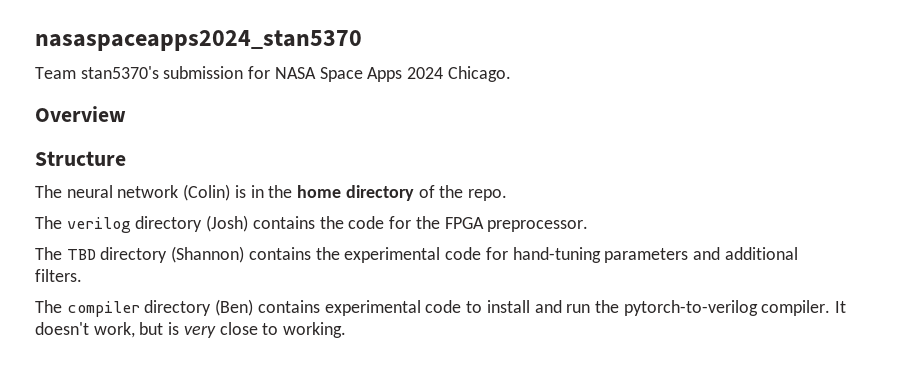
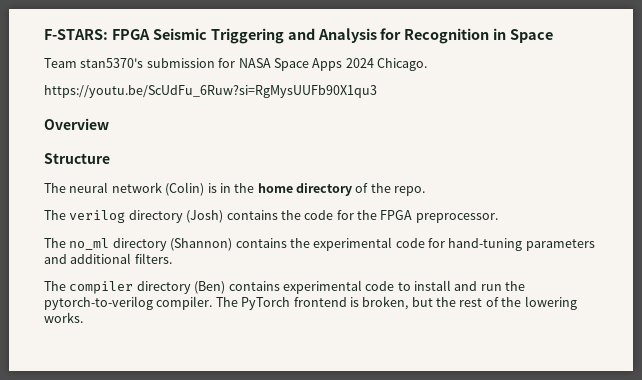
- nasaspaceapps2024_stan5370
+ F-STARS: FPGA Seismic Triggering and Analysis for Recognition in Space
+ https://youtu.be/ScUdFu_6Ruw?si=RgMysUUFb90X1qu3
- The TBD directory (Shannon) contains the experimental code for hand-tuning parameters and additional filters.
+ The no_ml directory (Shannon) contains the experimental code for hand-tuning parameters and additional filters.
- It doesn't work, but is very close to working.
+ The PyTorch frontend is broken, but the rest of the lowering works.

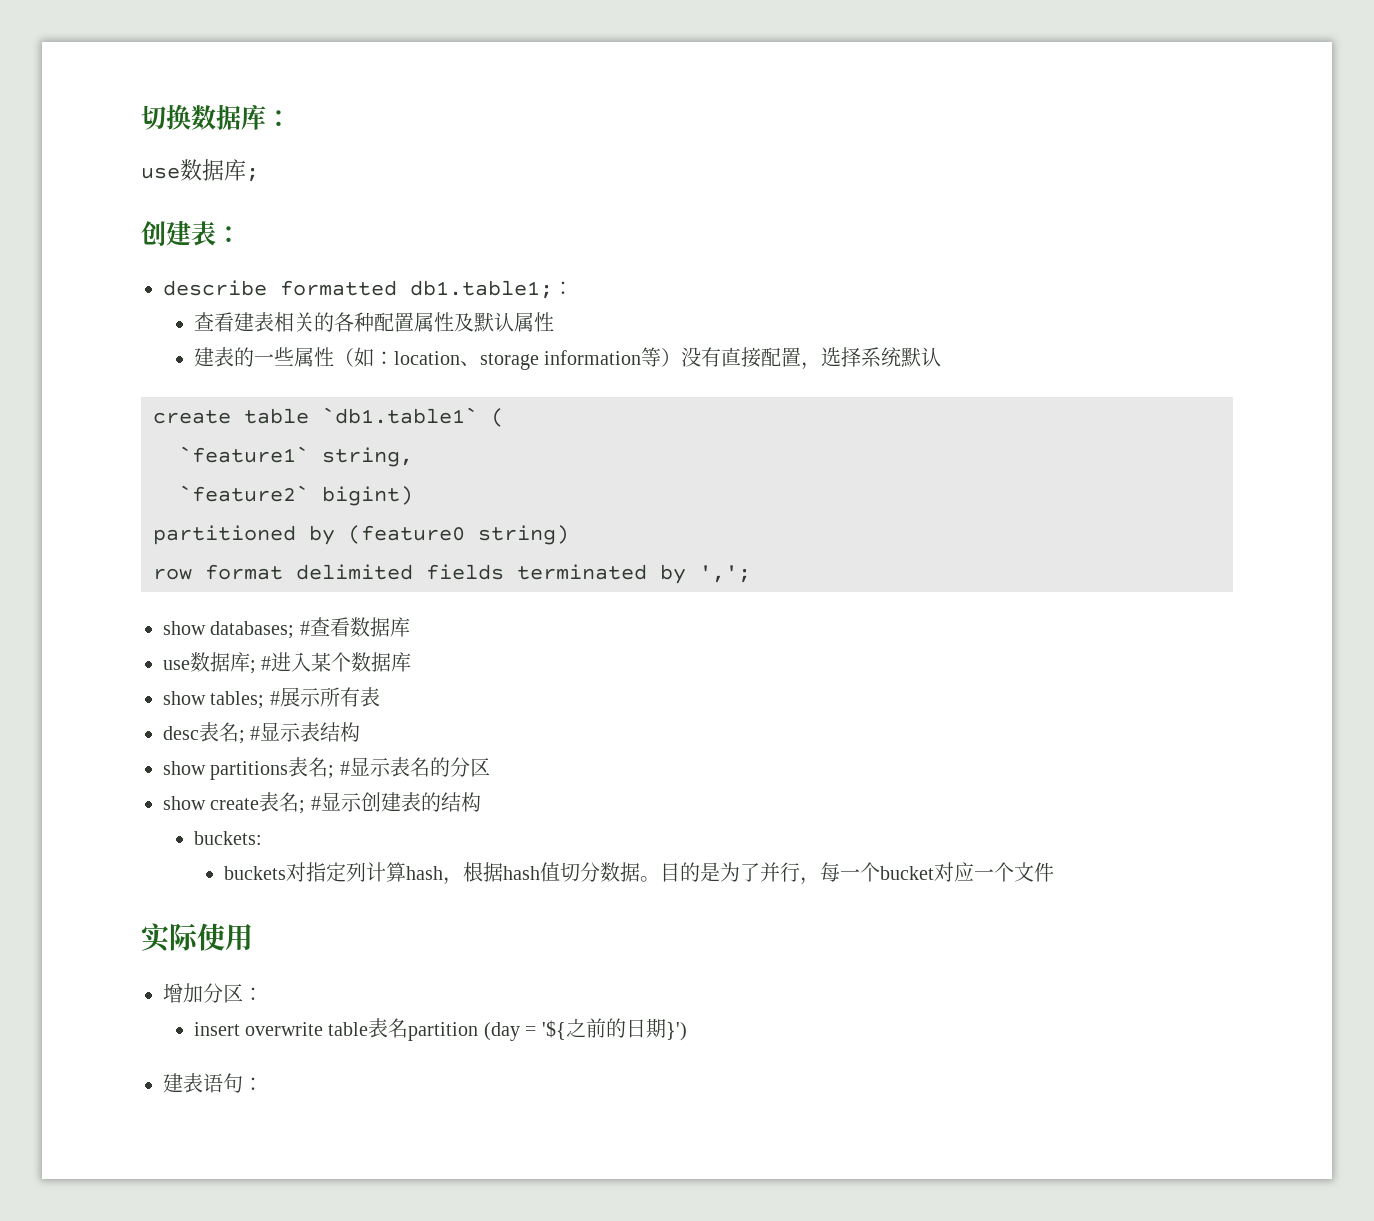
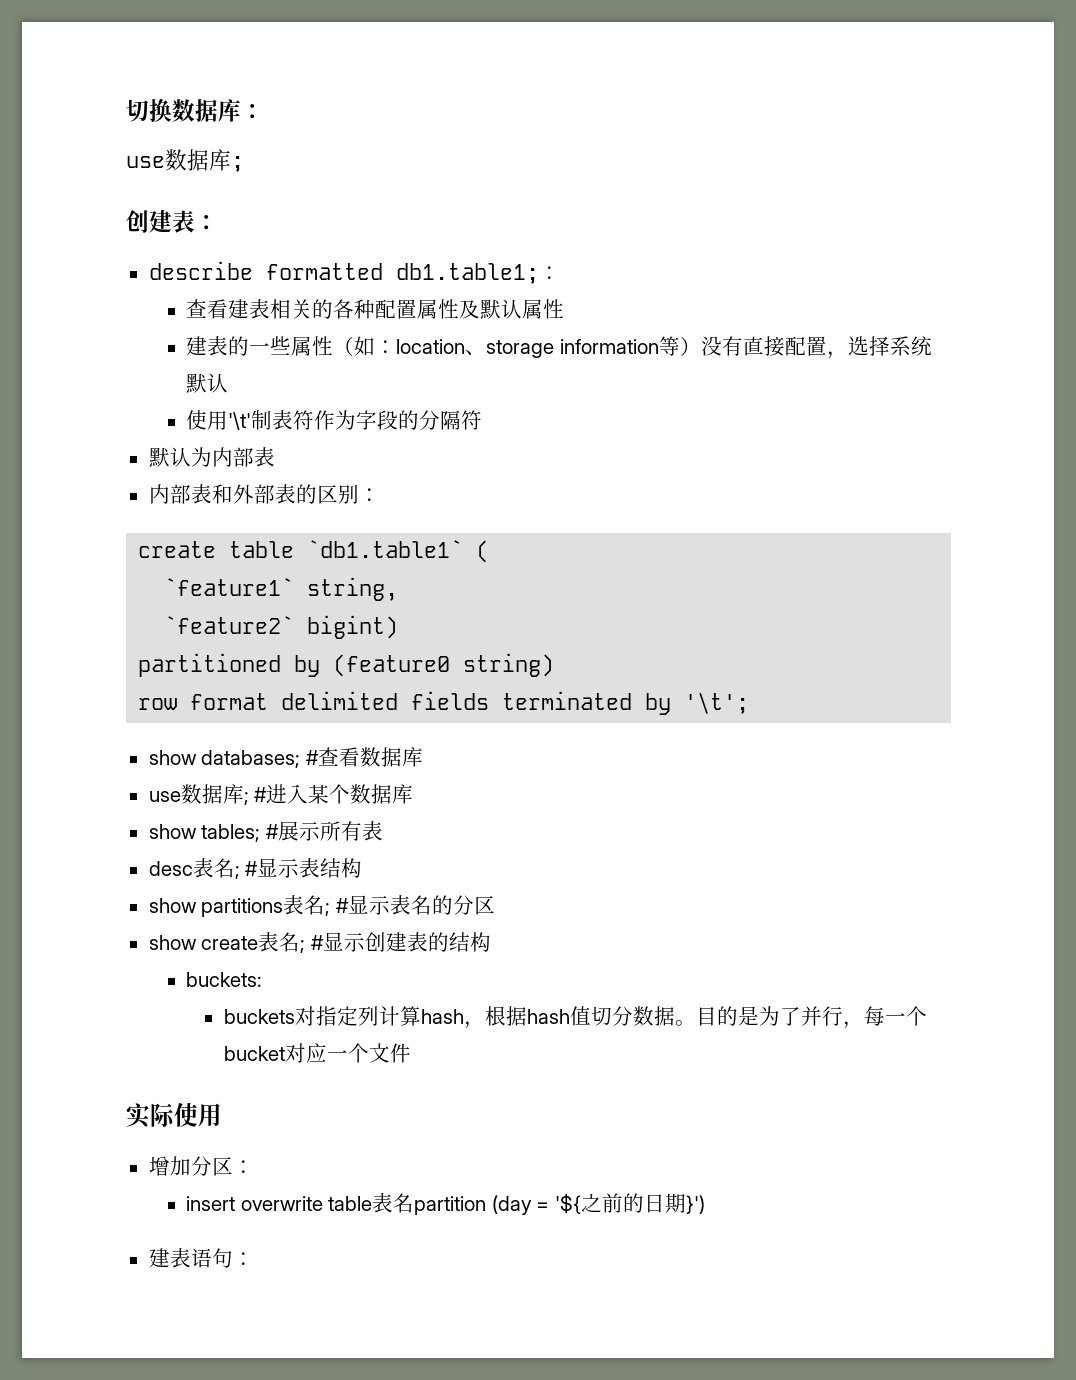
+ 使用'\t'制表符作为字段的分隔符
+ 默认为内部表
+ 内部表和外部表的区别：
- row format delimited fields terminated by ',';
+ row format delimited fields terminated by '\t';

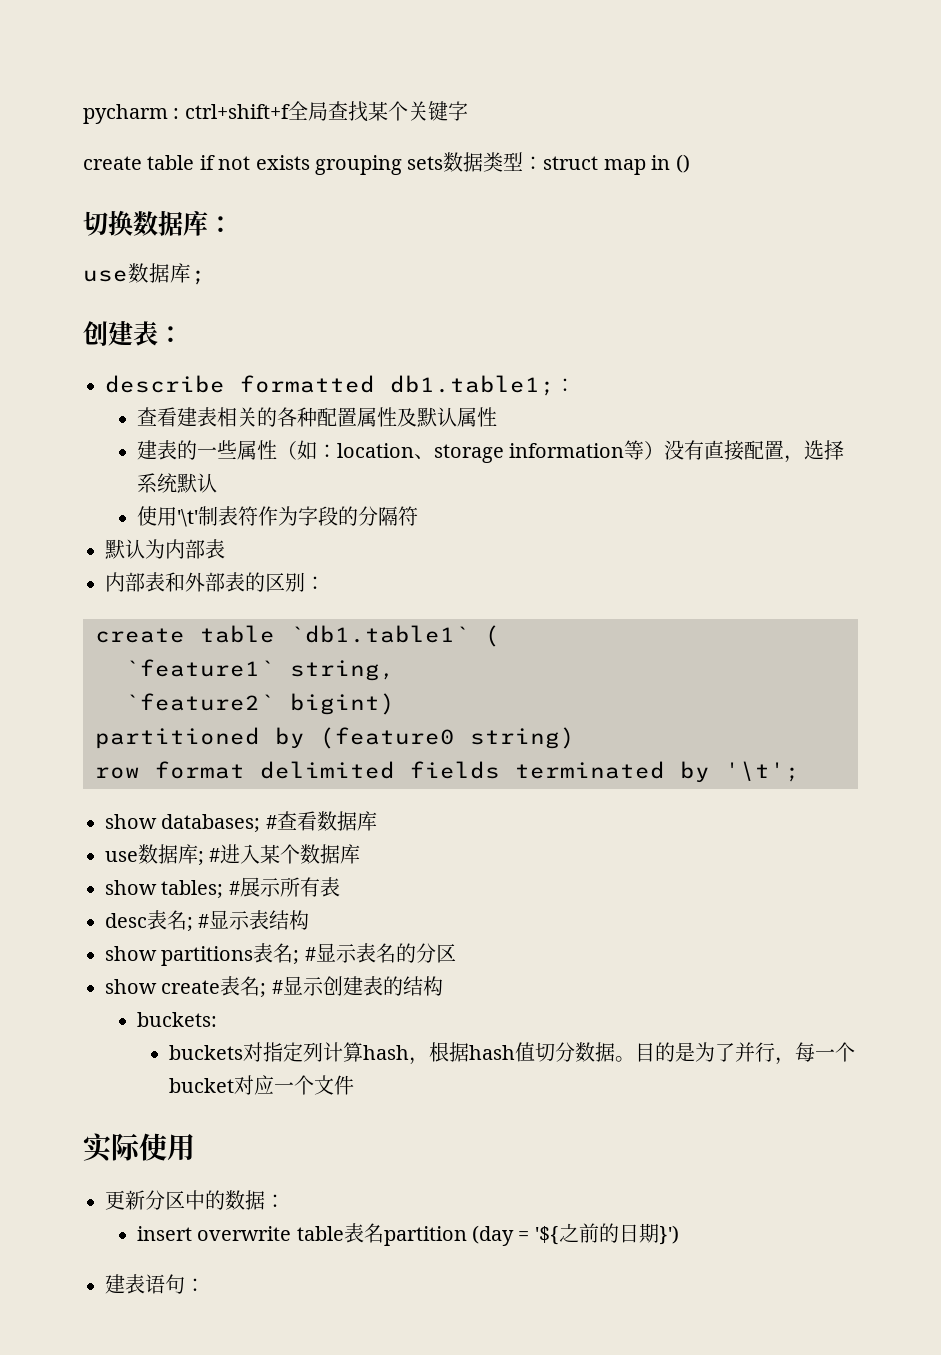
+ pycharm : ctrl+shift+f全局查找某个关键字
+ create table if not exists grouping sets数据类型：struct map in ()
- 增加分区：
+ 更新分区中的数据：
----
= Task objective =
Word for word, restate every line of the listing, omitting the pictures.

= Task solution =
- nasaspaceapps2024_stan5370
+ F-STARS: FPGA Seismic Triggering and Analysis for Recognition in Space
+ https://youtu.be/ScUdFu_6Ruw?si=RgMysUUFb90X1qu3
- The TBD directory (Shannon) contains the experimental code for hand-tuning parameters and additional filters.
+ The no_ml directory (Shannon) contains the experimental code for hand-tuning parameters and additional filters.
- It doesn't work, but is very close to working.
+ The PyTorch frontend is broken, but the rest of the lowering works.

+ 使用'\t'制表符作为字段的分隔符
+ 默认为内部表
+ 内部表和外部表的区别：
- row format delimited fields terminated by ',';
+ row format delimited fields terminated by '\t';

+ pycharm : ctrl+shift+f全局查找某个关键字
+ create table if not exists grouping sets数据类型：struct map in ()
- 增加分区：
+ 更新分区中的数据：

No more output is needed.